Collection entries
-- Opening Marker --
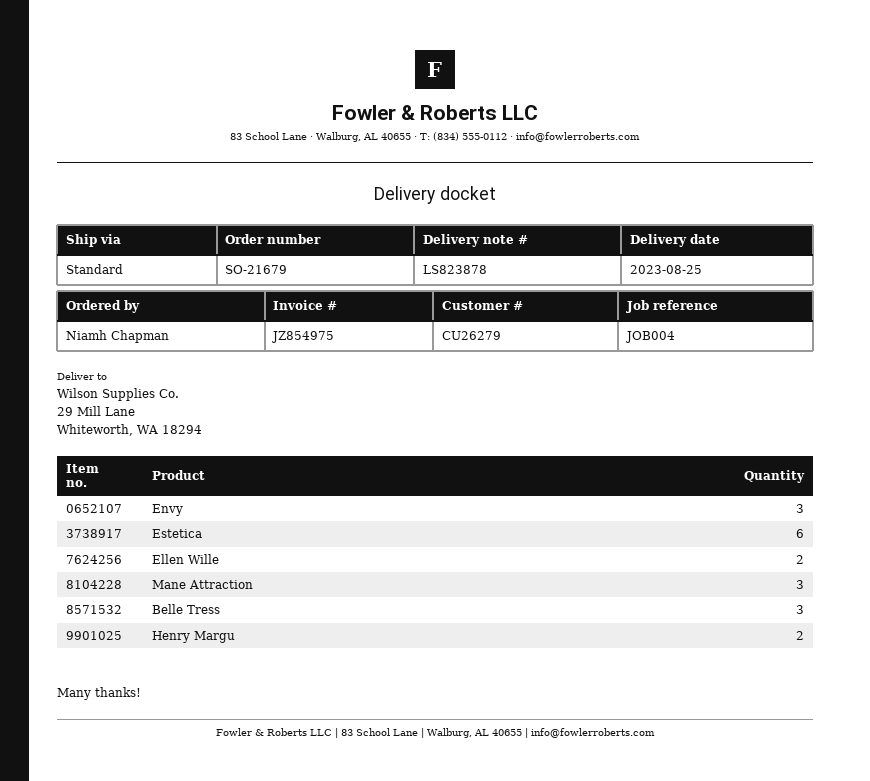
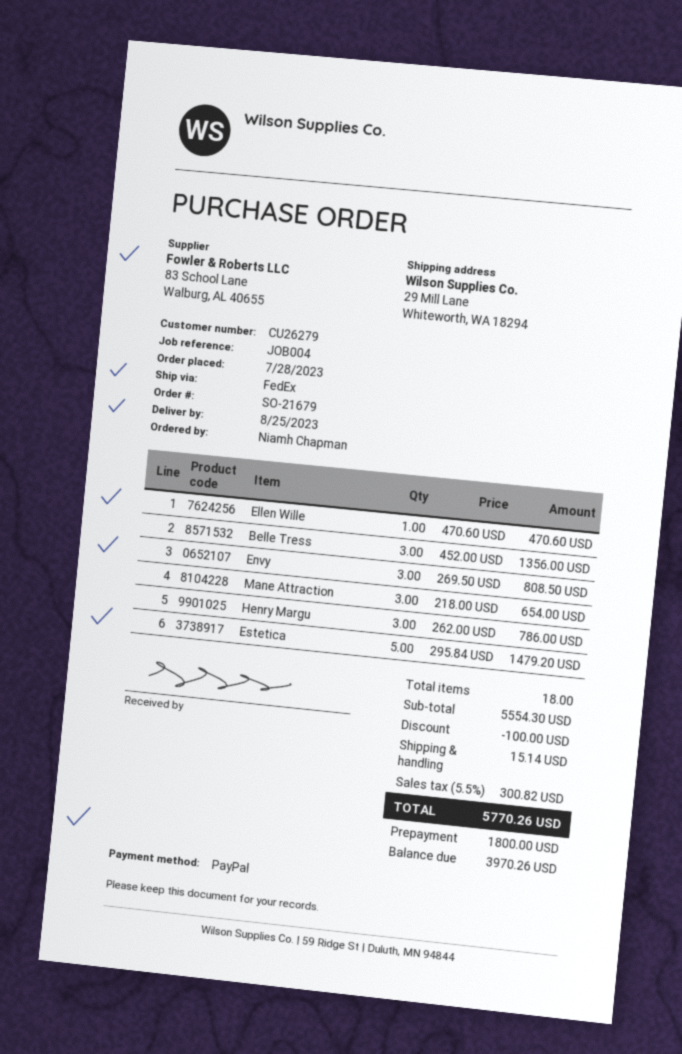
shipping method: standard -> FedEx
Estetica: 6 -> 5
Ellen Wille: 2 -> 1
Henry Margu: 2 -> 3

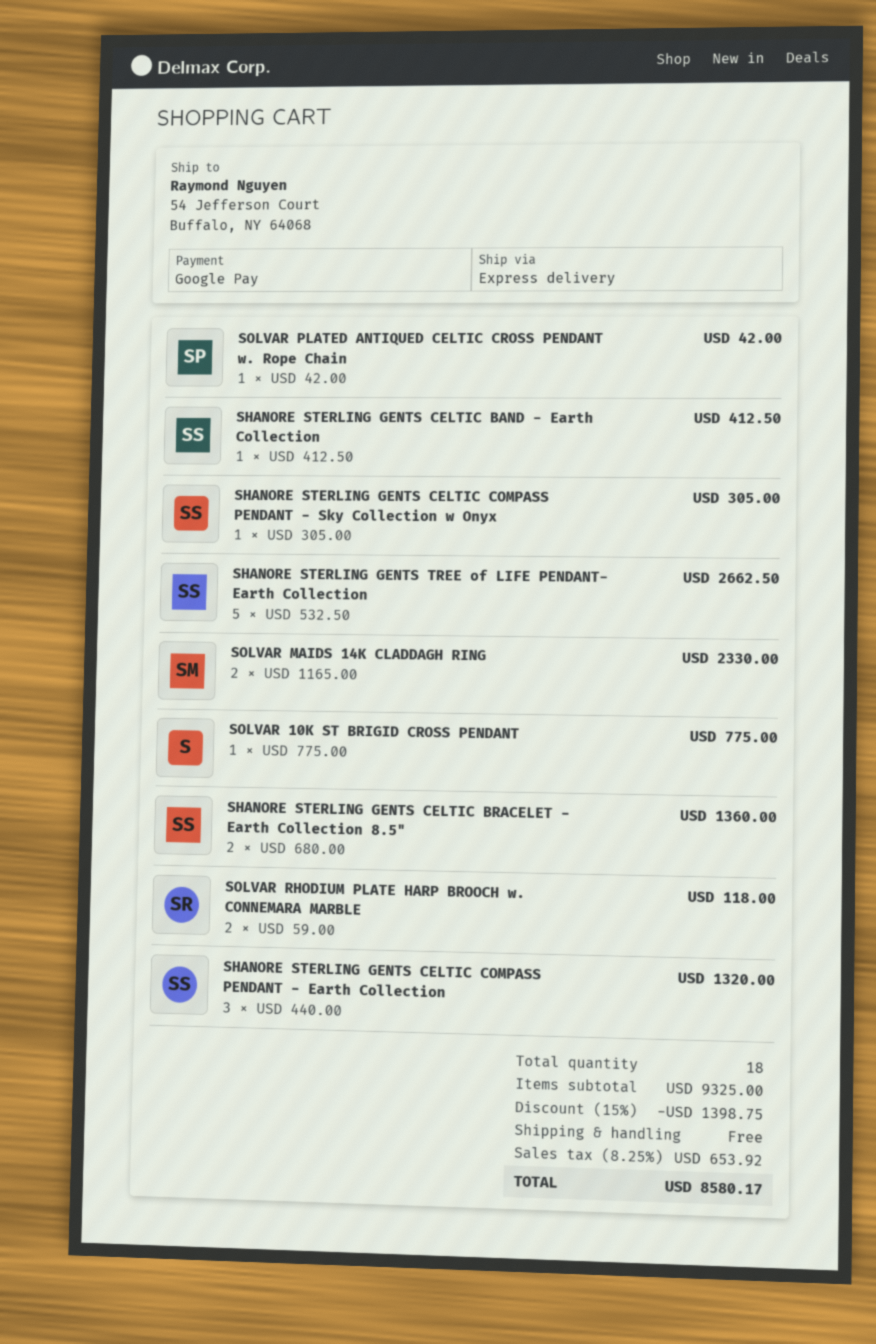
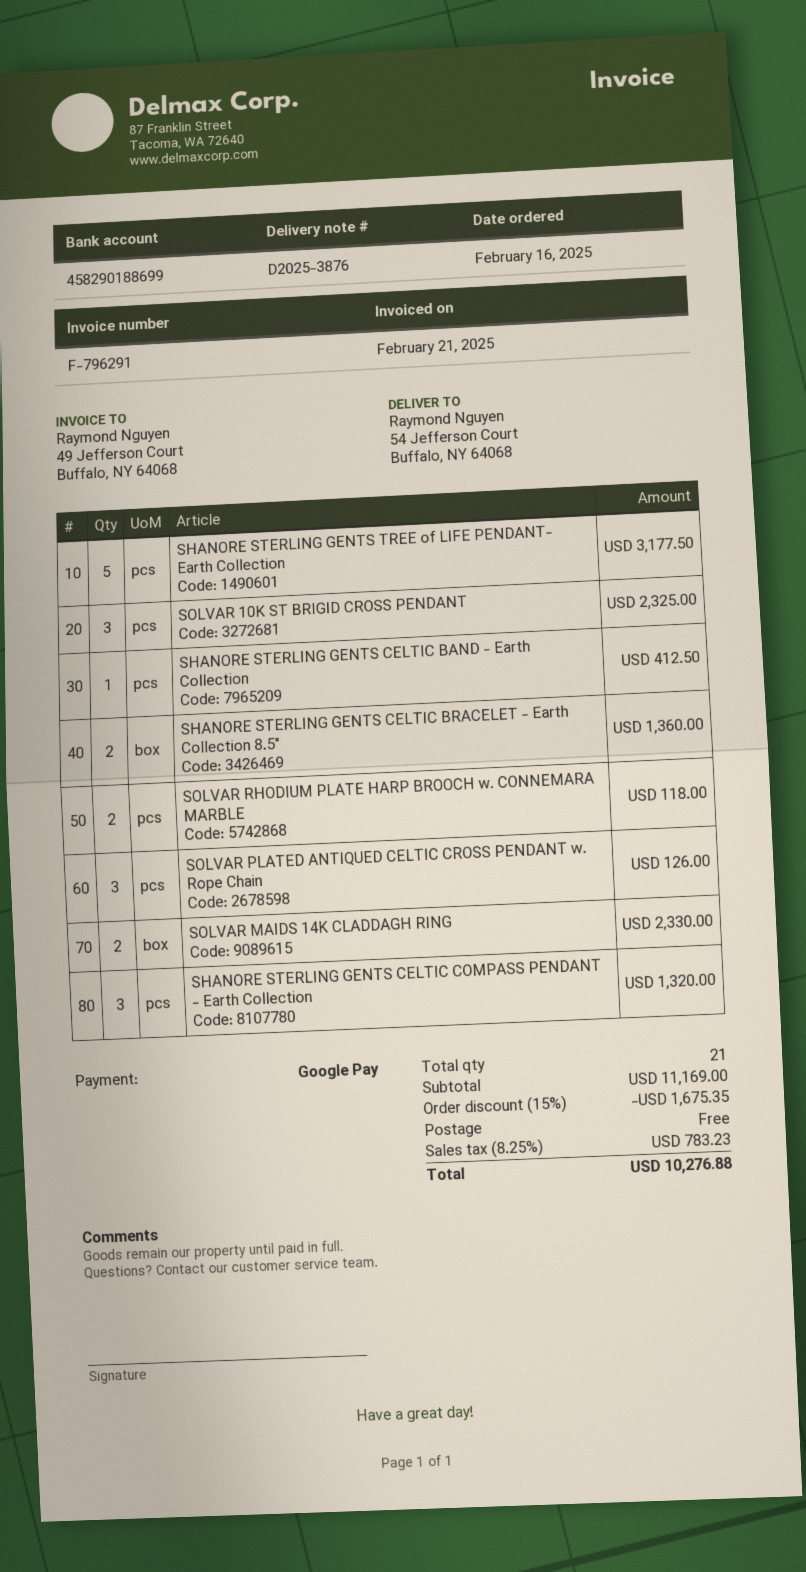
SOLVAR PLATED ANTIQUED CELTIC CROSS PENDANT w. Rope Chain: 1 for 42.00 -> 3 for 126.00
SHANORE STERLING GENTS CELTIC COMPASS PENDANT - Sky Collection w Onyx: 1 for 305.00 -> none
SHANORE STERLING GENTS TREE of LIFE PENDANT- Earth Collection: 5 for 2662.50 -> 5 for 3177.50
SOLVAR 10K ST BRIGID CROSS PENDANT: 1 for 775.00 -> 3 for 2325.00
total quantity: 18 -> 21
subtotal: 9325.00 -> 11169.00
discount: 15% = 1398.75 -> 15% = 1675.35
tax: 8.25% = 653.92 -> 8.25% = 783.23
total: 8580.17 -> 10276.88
-- Closing Marker --
> _TRY IT_
From the entries above, output every line exactly and omit any image.

> _FINAL ANSWER_
shipping method: standard -> FedEx
Estetica: 6 -> 5
Ellen Wille: 2 -> 1
Henry Margu: 2 -> 3

SOLVAR PLATED ANTIQUED CELTIC CROSS PENDANT w. Rope Chain: 1 for 42.00 -> 3 for 126.00
SHANORE STERLING GENTS CELTIC COMPASS PENDANT - Sky Collection w Onyx: 1 for 305.00 -> none
SHANORE STERLING GENTS TREE of LIFE PENDANT- Earth Collection: 5 for 2662.50 -> 5 for 3177.50
SOLVAR 10K ST BRIGID CROSS PENDANT: 1 for 775.00 -> 3 for 2325.00
total quantity: 18 -> 21
subtotal: 9325.00 -> 11169.00
discount: 15% = 1398.75 -> 15% = 1675.35
tax: 8.25% = 653.92 -> 8.25% = 783.23
total: 8580.17 -> 10276.88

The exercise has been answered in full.